Joining a startup that's overwhelmed with demand for its product - particularly if you can see the usefulness of this product yourself - is usually a good move even at 0.1%. Joining a startup that's still iterating on the product (and maybe has a couple customers but just lost a big one and they have to work really hard to sign the next one) may be a bad move even at 10%, because there's a good chance that equity will be worthless.
The article doesn't really mention it, but a great question to ask any potential employer is "What are your biggest problems right now?" Scaling is a great problem to have, because it indicates lots of demand and has solutions that are relatively well-known in the industry. Customer service is a pretty good one - it shows that the company has customers who care enough to want service, and if the CEO is willing to admit this is a problem it'll probably get fixed. Hiring, code quality, internationalization, testing, service outages, brain-dead tech stack, anything that's specific to the problem domain itself - these are also pretty decent problems to have as long as the CEO is attentive to them. Unhappy customers or staff turnover is a caution - you should dig into this further to see why they're leaving, and if it looks like the problem is solvable. Same with financing - many hot companies run low on cash at various points, and you only need to make sure the company isn't going to die, but if the company loses more money than it makes on each transaction that's a huge red flag.

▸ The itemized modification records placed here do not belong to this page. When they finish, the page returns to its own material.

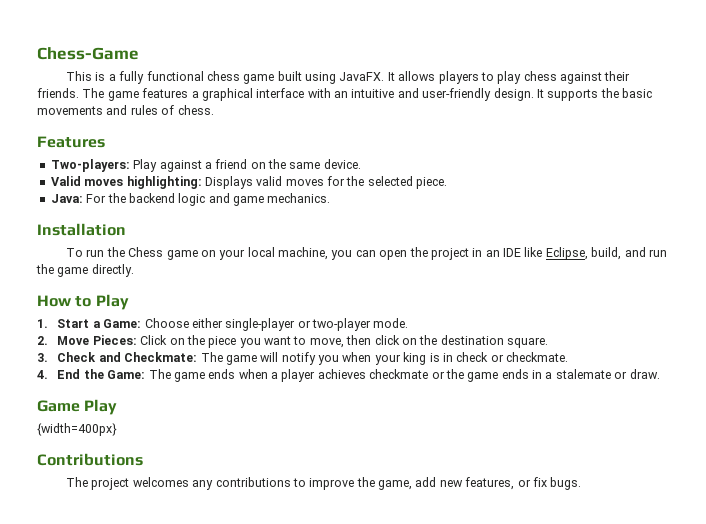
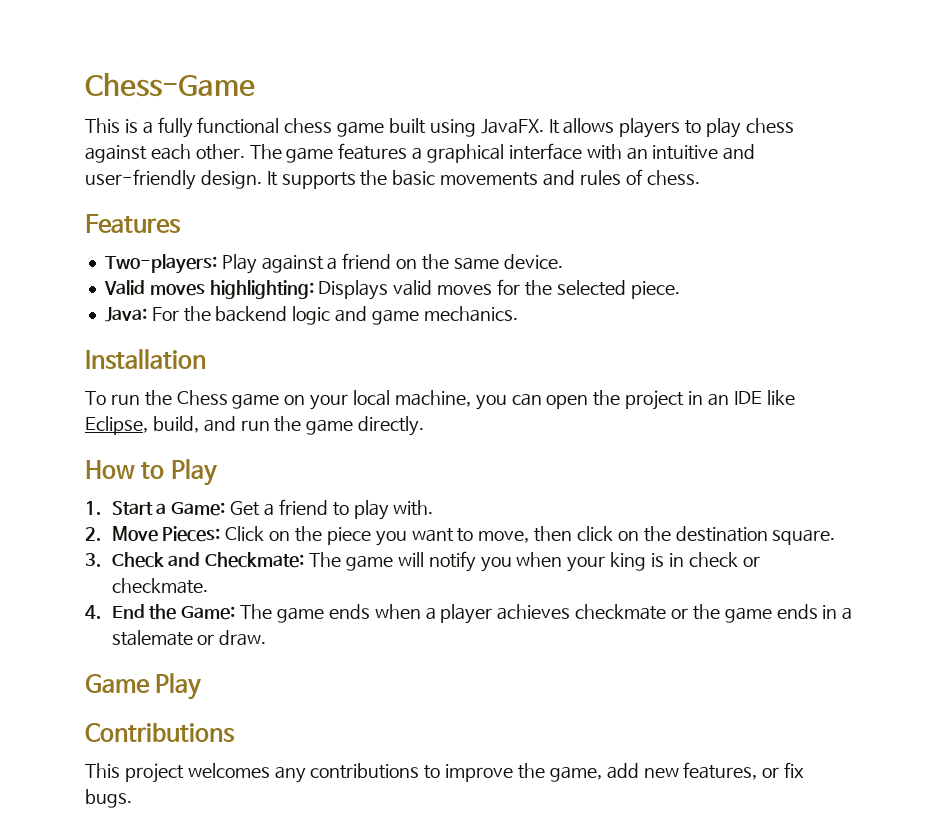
- It allows players to play chess against their friends.
+ It allows players to play chess against each other.
- 1. Start a Game: Choose either single-player or two-player mode.
+ 1. Start a Game: Get a friend to play with.
- {width=400px}
- The project welcomes any contributions to improve the game, add new features, or fix bugs.
+ This project welcomes any contributions to improve the game, add new features, or fix bugs.

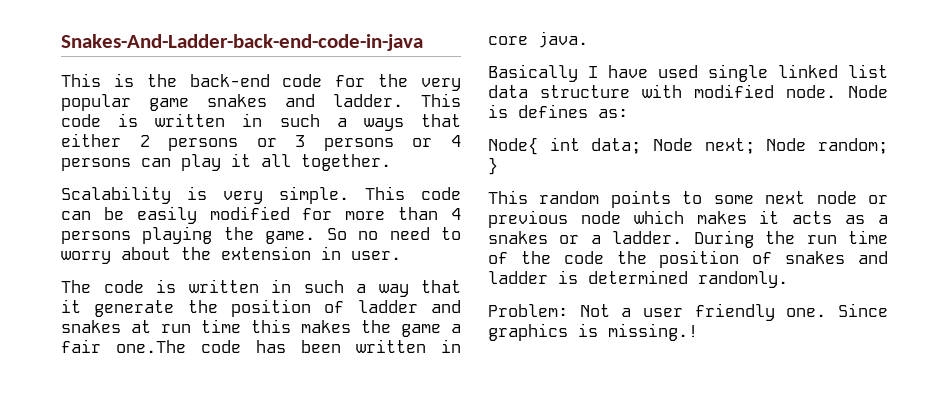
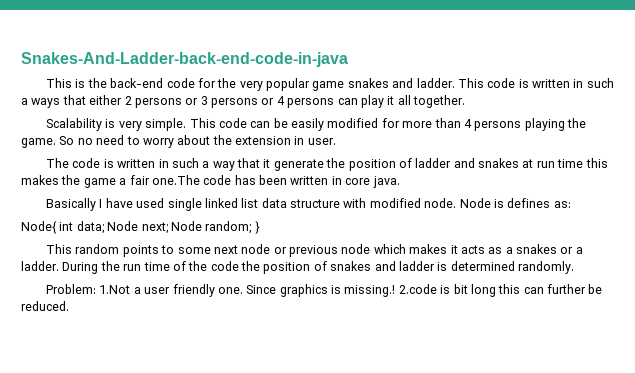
- Problem: Not a user friendly one.
+ Problem: 1.Not a user friendly one.
+ 2.code is bit long this can further be reduced.

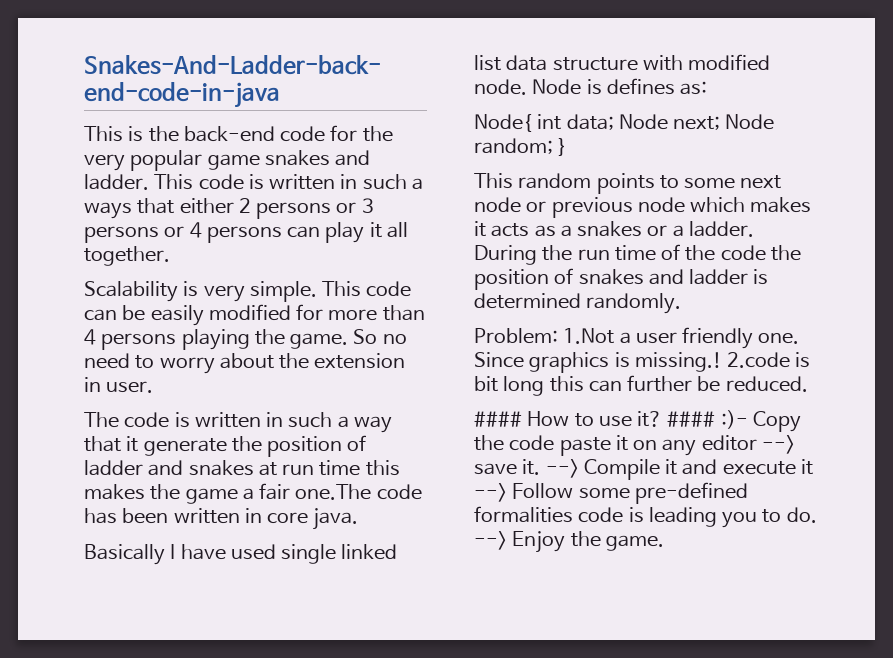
+ #### How to use it? #### :)- Copy the code paste it on any editor --> save it. --> Compile it and execute it --> Follow some pre-defined formalities code is leading you to do. --> Enjoy the game.

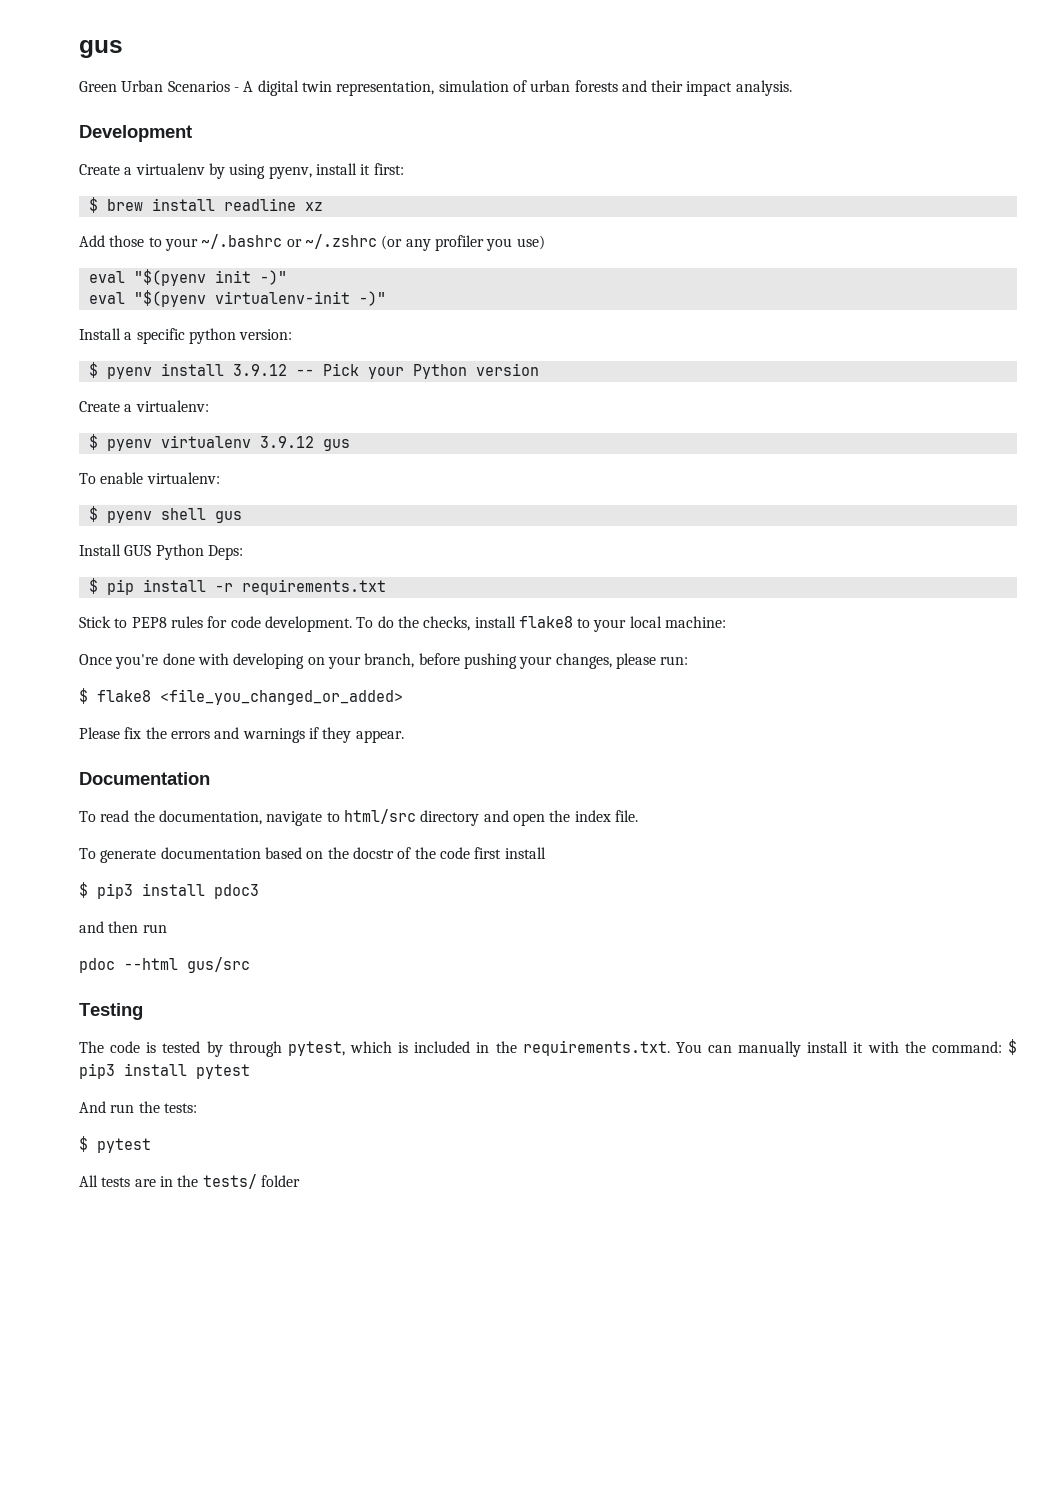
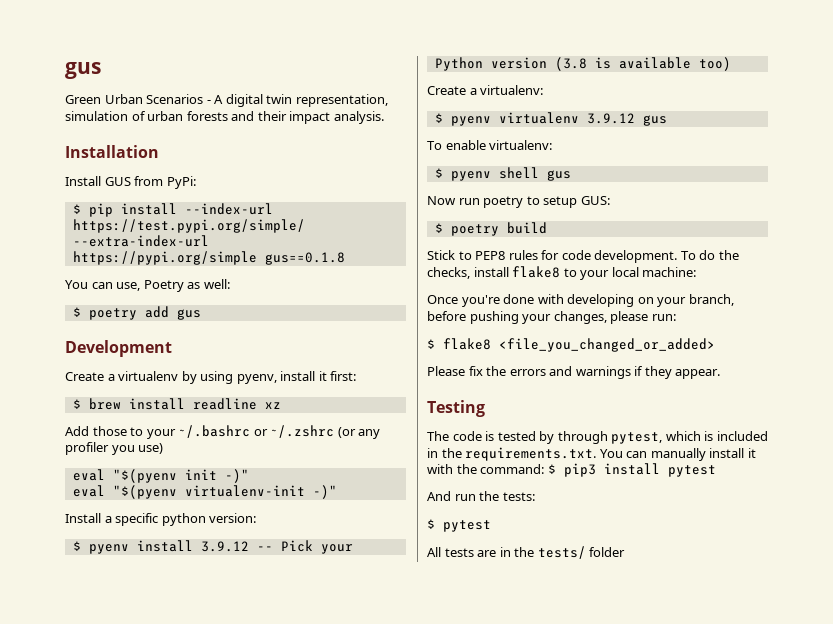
+ Installation
+ Install GUS from PyPi:
+ $ pip install --index-url https://test.pypi.org/simple/ --extra-index-url https://pypi.org/simple gus==0.1.8
+ You can use, Poetry as well:
+ $ poetry add gus
- $ pyenv install 3.9.12 -- Pick your Python version
+ $ pyenv install 3.9.12 -- Pick your Python version (3.8 is available too)
- Install GUS Python Deps:
- $ pip install -r requirements.txt
+ Now run poetry to setup GUS:
+ $ poetry build
- Documentation
- To read the documentation, navigate to html/src directory and open the index file.
- To generate documentation based on the docstr of the code first install
- $ pip3 install pdoc3
- and then run
- pdoc --html gus/src

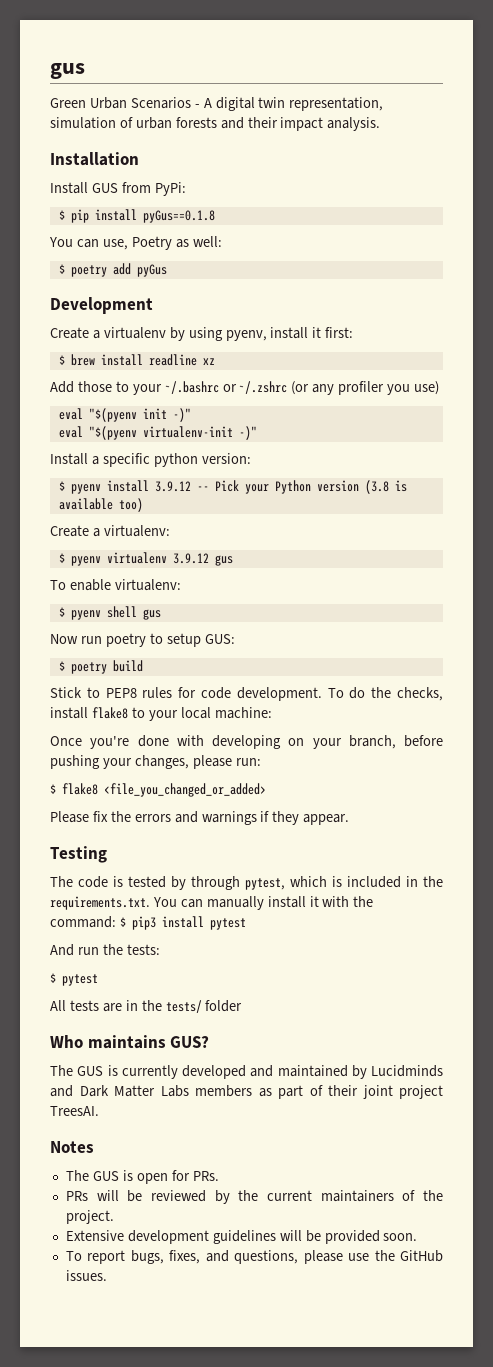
- $ pip install --index-url https://test.pypi.org/simple/ --extra-index-url https://pypi.org/simple gus==0.1.8
+ $ pip install pyGus==0.1.8
- $ poetry add gus
+ $ poetry add pyGus
+ Who maintains GUS?
+ The GUS is currently developed and maintained by Lucidminds and Dark Matter Labs members as part of their joint project TreesAI.
+ Notes
+ The GUS is open for PRs.
+ PRs will be reviewed by the current maintainers of the project.
+ Extensive development guidelines will be provided soon.
+ To report bugs, fixes, and questions, please use the GitHub issues.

The biggest problems (particularly for an engineer) are anything to do with sales, marketing, partnerships, or "growing the business", because the root cause of this is often that customers don't really want what you're making, and nothing short of a major pivot fixes that.
As a side bonus, asking this question is often a big positive signal for the hiring manager, because it shows you're serious about solving problems rather than just collecting a paycheck.
Joining a BigCo can give $1 million (above startup salary) in 5 years with a very high probability.
The original grant plus all the refreshers would have originally amounted to ~$8M (I was within the first 3 employees), but joining early means that at each and every single round you'll be massively diluted (20%+, and there are many of those from a seed round up to a series D/E), and this is without counting the liquidation preference (which in my case was a good 1X non-participating) and other stuff (e.g. emitting new shares for the newly hired fancy CEO that will help us sell the company, refreshers will have a higher cost basis, ...).
If you join early, expect your relative slice of the pie to shrink by roughly an order of magnitude. In the best case.
nothing is "very very risky" unless you are taking your entire salary in equity. if you are making a competitive base I think you'll survive any misstep choosing the wrong early stage co in the long run.
Another startup offered me 0.1% and a mediocre salary. I had to put the phone on mute while I laughed.